### Data for analysis

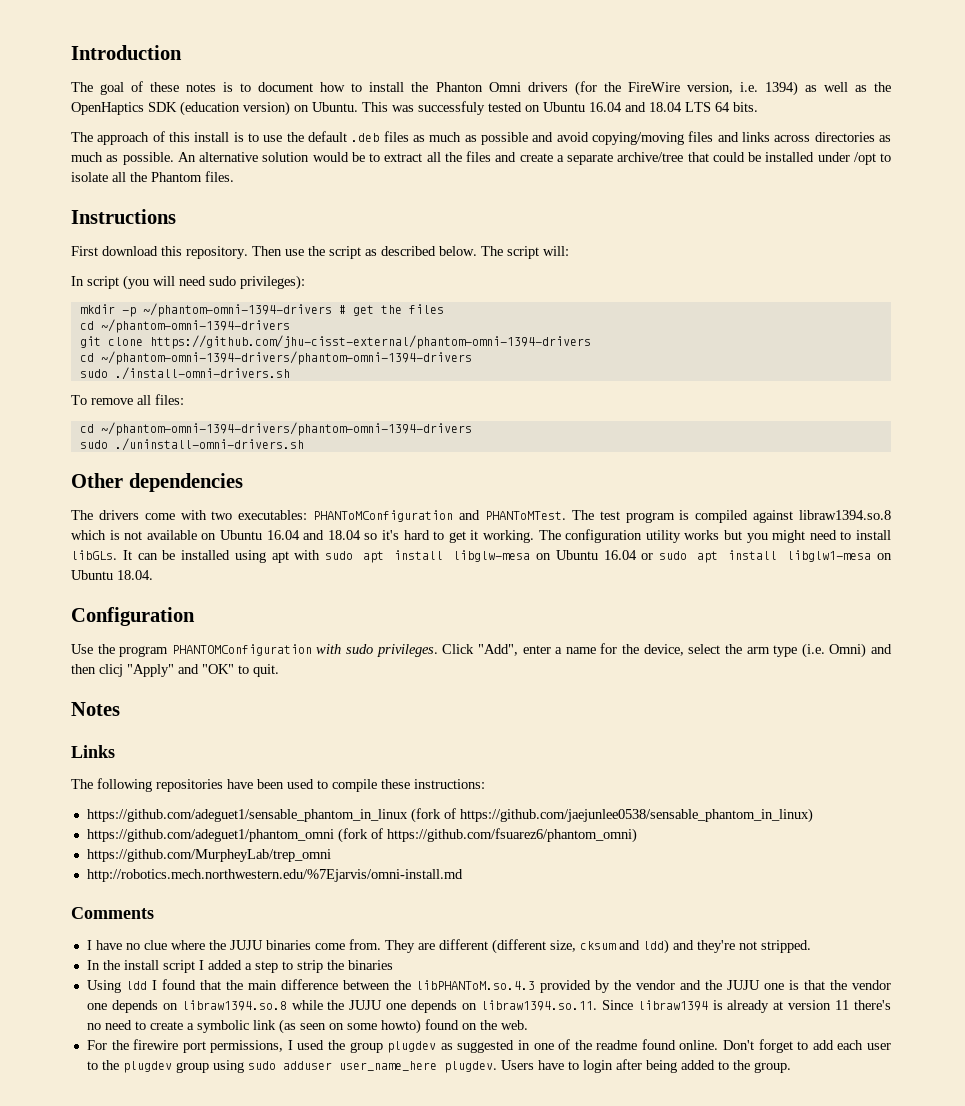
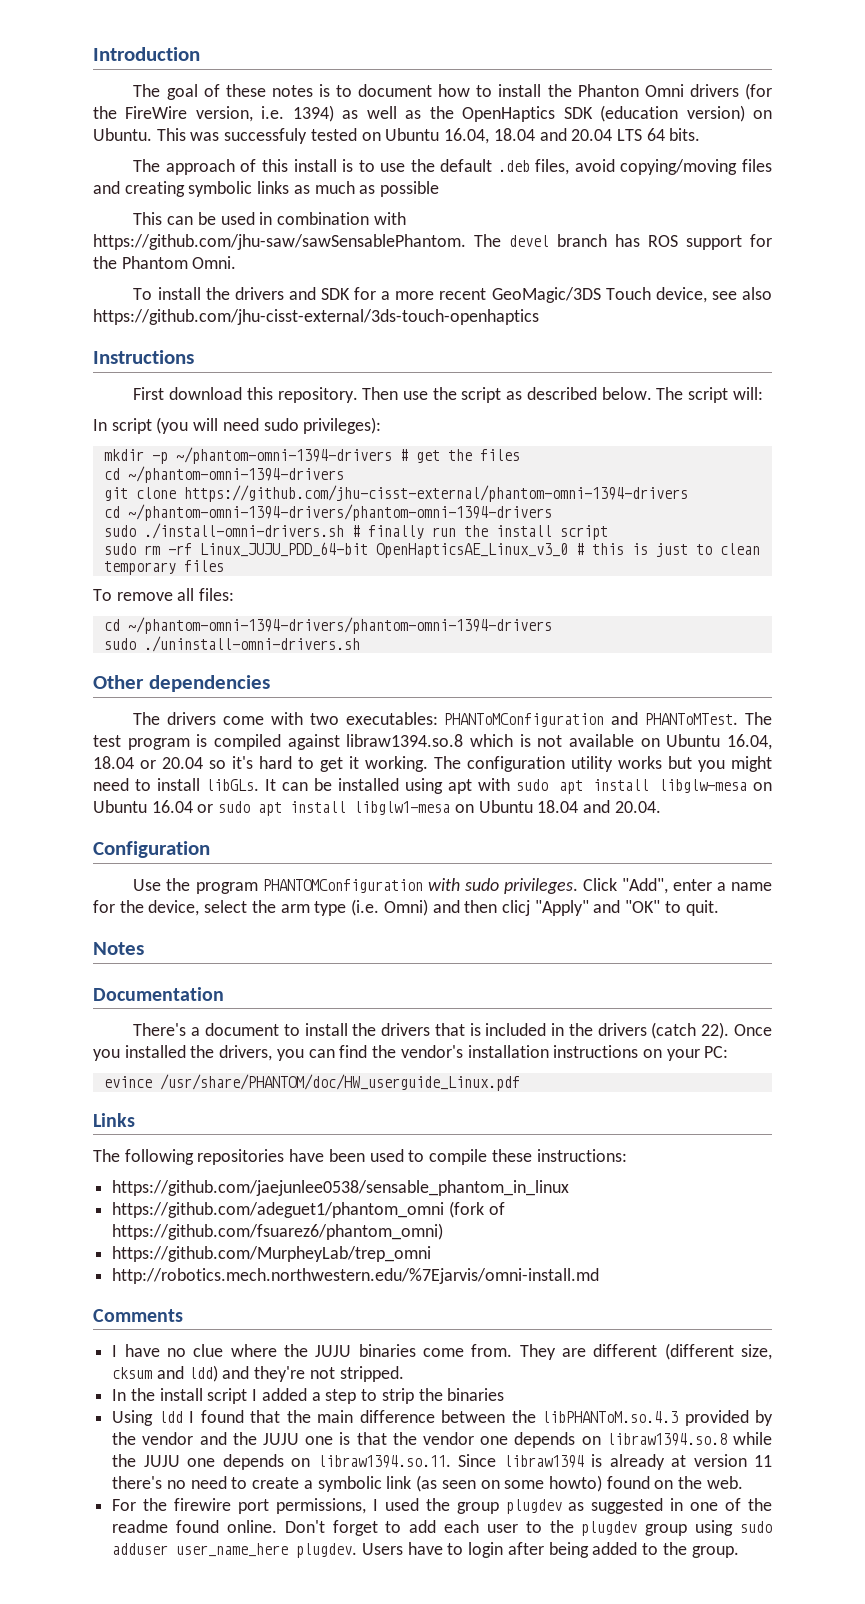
- This was successfuly tested on Ubuntu 16.04 and 18.04 LTS 64 bits.
+ This was successfuly tested on Ubuntu 16.04, 18.04 and 20.04 LTS 64 bits.
- The approach of this install is to use the default .deb files as much as possible and avoid copying/moving files and links across directories as much as possible. An alternative solution would be to extract all the files and create a separate archive/tree that could be installed under /opt to isolate all the Phantom files.
+ The approach of this install is to use the default .deb files, avoid copying/moving files and creating symbolic links as much as possible
+ This can be used in combination with https://github.com/jhu-saw/sawSensablePhantom. The devel branch has ROS support for the Phantom Omni.
+ To install the drivers and SDK for a more recent GeoMagic/3DS Touch device, see also https://github.com/jhu-cisst-external/3ds-touch-openhaptics
- sudo ./install-omni-drivers.sh
+ sudo ./install-omni-drivers.sh # finally run the install script
+ sudo rm -rf Linux_JUJU_PDD_64-bit OpenHapticsAE_Linux_v3_0 # this is just to clean temporary files
- The test program is compiled against libraw1394.so.8 which is not available on Ubuntu 16.04 and 18.04 so it's hard to get it working.
+ The test program is compiled against libraw1394.so.8 which is not available on Ubuntu 16.04, 18.04 or 20.04 so it's hard to get it working.
- It can be installed using apt with sudo apt install libglw-mesa on Ubuntu 16.04 or sudo apt install libglw1-mesa on Ubuntu 18.04.
+ It can be installed using apt with sudo apt install libglw-mesa on Ubuntu 16.04 or sudo apt install libglw1-mesa on Ubuntu 18.04 and 20.04.
+ Documentation
+ There's a document to install the drivers that is included in the drivers (catch 22). Once you installed the drivers, you can find the vendor's installation instructions on your PC:
+ evince /usr/share/PHANTOM/doc/HW_userguide_Linux.pdf
- https://github.com/adeguet1/sensable_phantom_in_linux (fork of https://github.com/jaejunlee0538/sensable_phantom_in_linux)
+ https://github.com/jaejunlee0538/sensable_phantom_in_linux

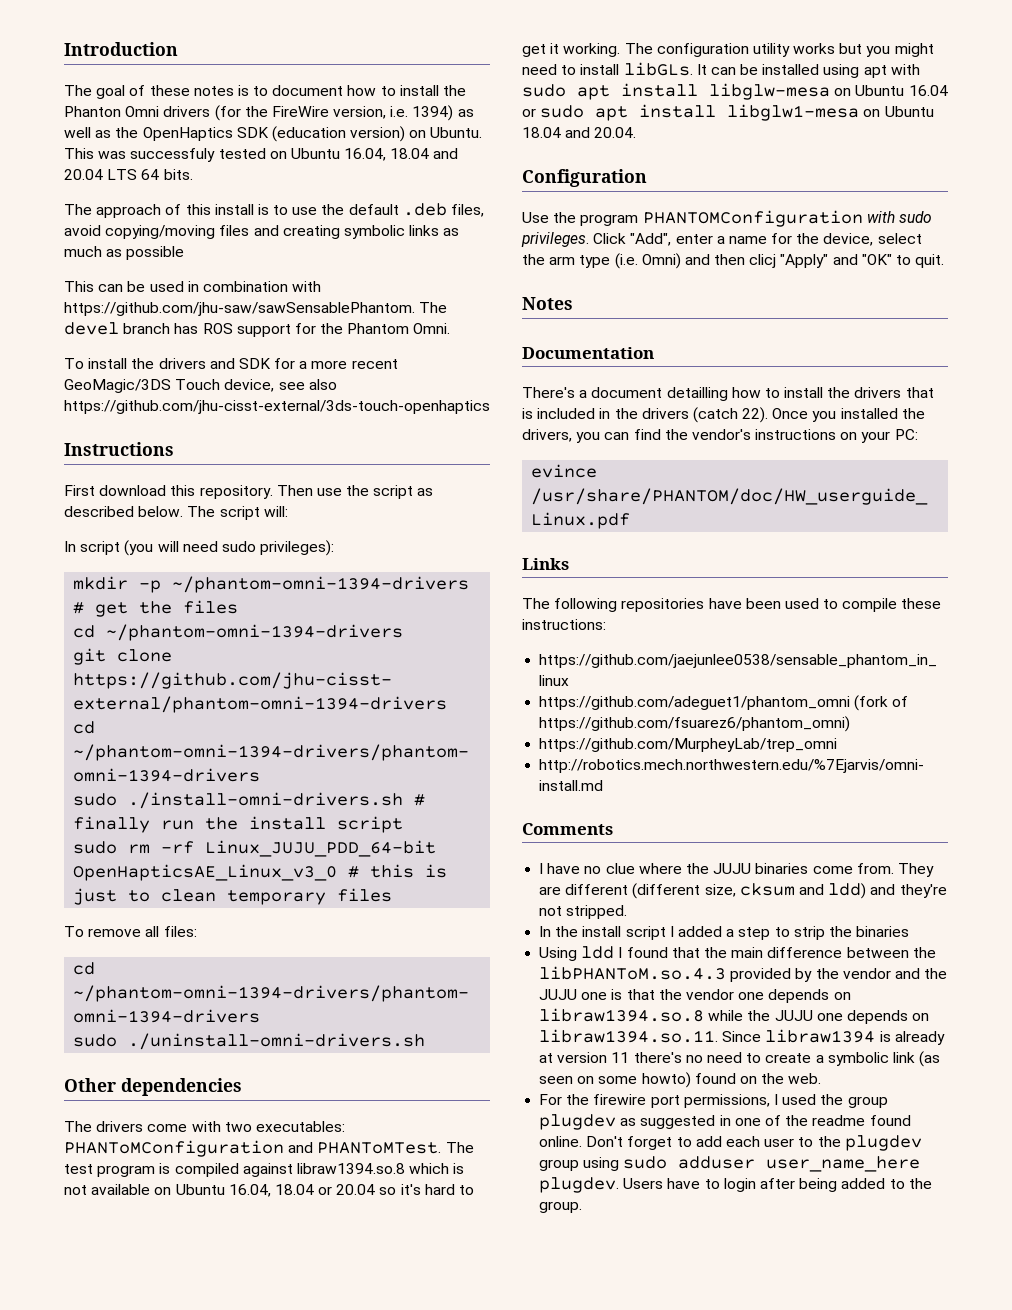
- There's a document to install the drivers that is included in the drivers (catch 22).
+ There's a document detailling how to install the drivers that is included in the drivers (catch 22).
- Once you installed the drivers, you can find the vendor's installation instructions on your PC:
+ Once you installed the drivers, you can find the vendor's instructions on your PC:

######

Exercise: For the word "catch", go through the records and show each line that carries it.

Answer to the exercise:
+ There's a document to install the drivers that is included in the drivers (catch 22). Once you installed the drivers, you can find the vendor's installation instructions on your PC:
- There's a document to install the drivers that is included in the drivers (catch 22).
+ There's a document detailling how to install the drivers that is included in the drivers (catch 22).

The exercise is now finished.